[Difference listings]
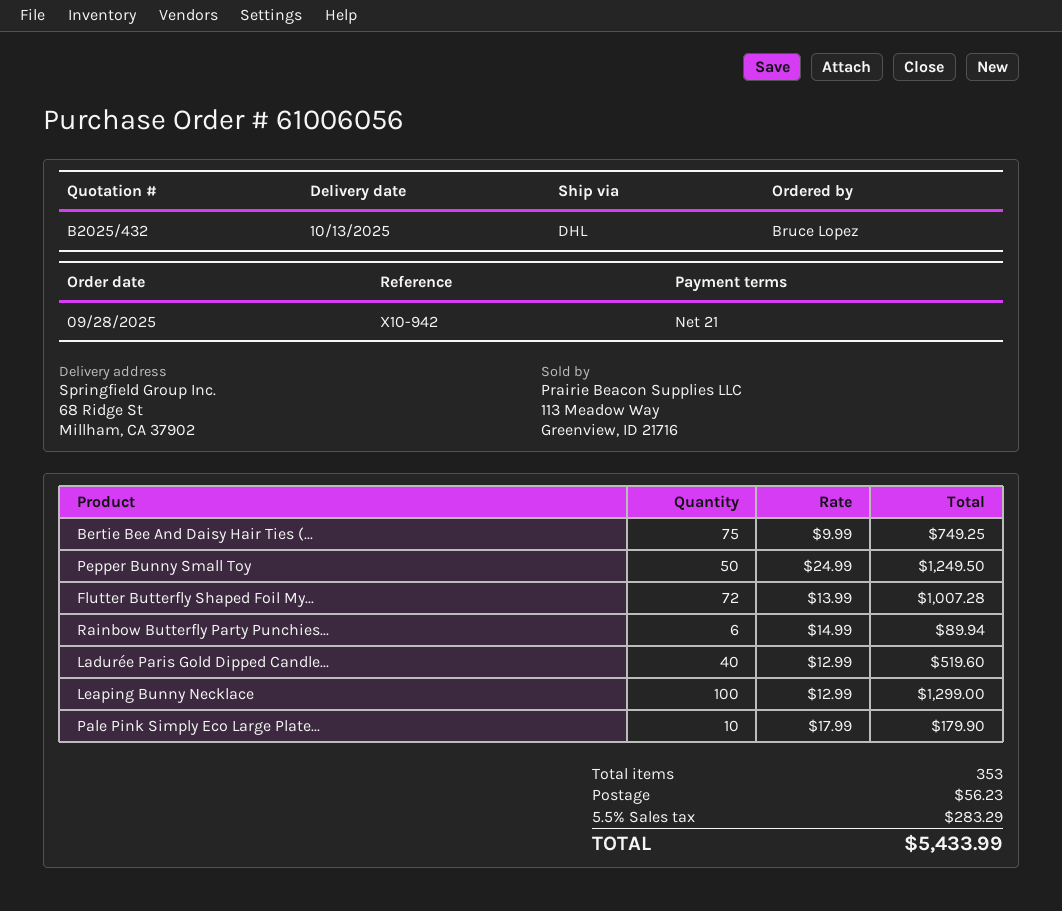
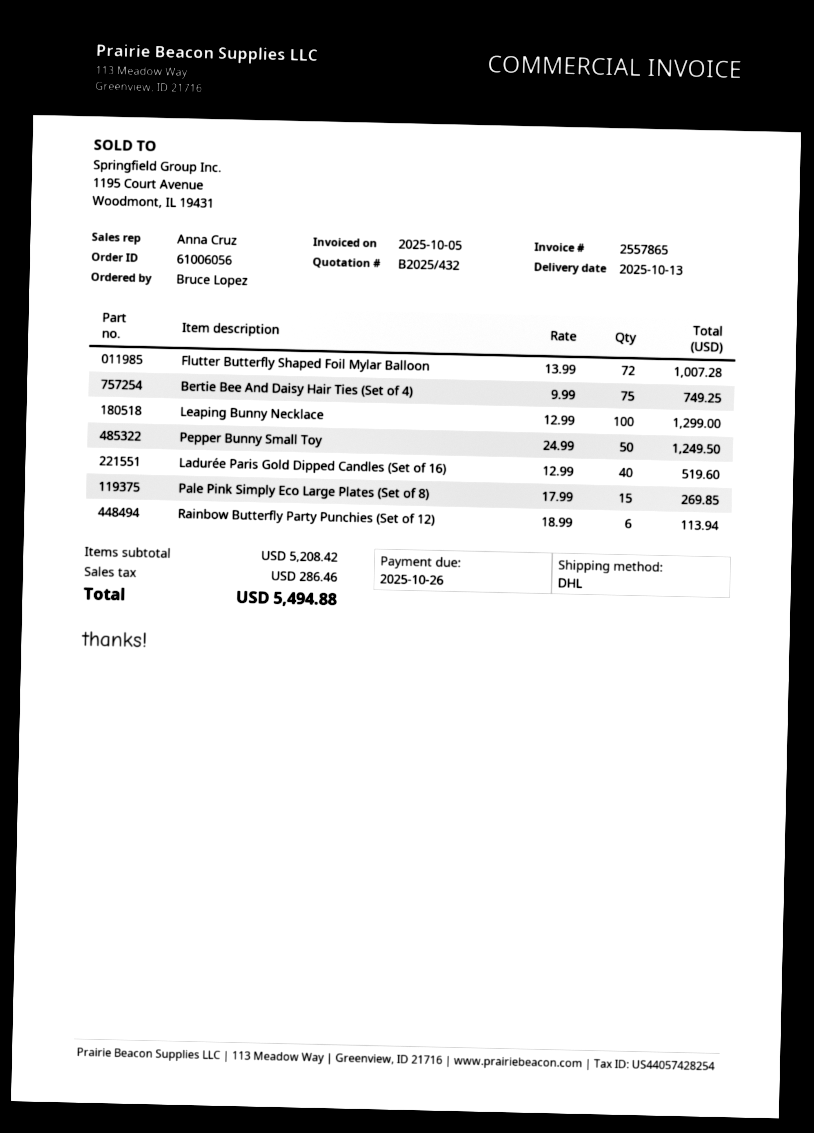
Rainbow Butterfly Party Punchies...: 6 x 14.99 = 89.94 -> 6 x 18.99 = 113.94
Pale Pink Simply Eco Large Plate...: 10 x 17.99 = 179.90 -> 15 x 17.99 = 269.85
shipping: 56.23 -> none
tax: 283.29 -> 286.46
total: 5433.99 -> 5494.88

What is needed –
Output nothing but the records, word for word, and none of their pictures.

Output of the exercise –
Rainbow Butterfly Party Punchies...: 6 x 14.99 = 89.94 -> 6 x 18.99 = 113.94
Pale Pink Simply Eco Large Plate...: 10 x 17.99 = 179.90 -> 15 x 17.99 = 269.85
shipping: 56.23 -> none
tax: 283.29 -> 286.46
total: 5433.99 -> 5494.88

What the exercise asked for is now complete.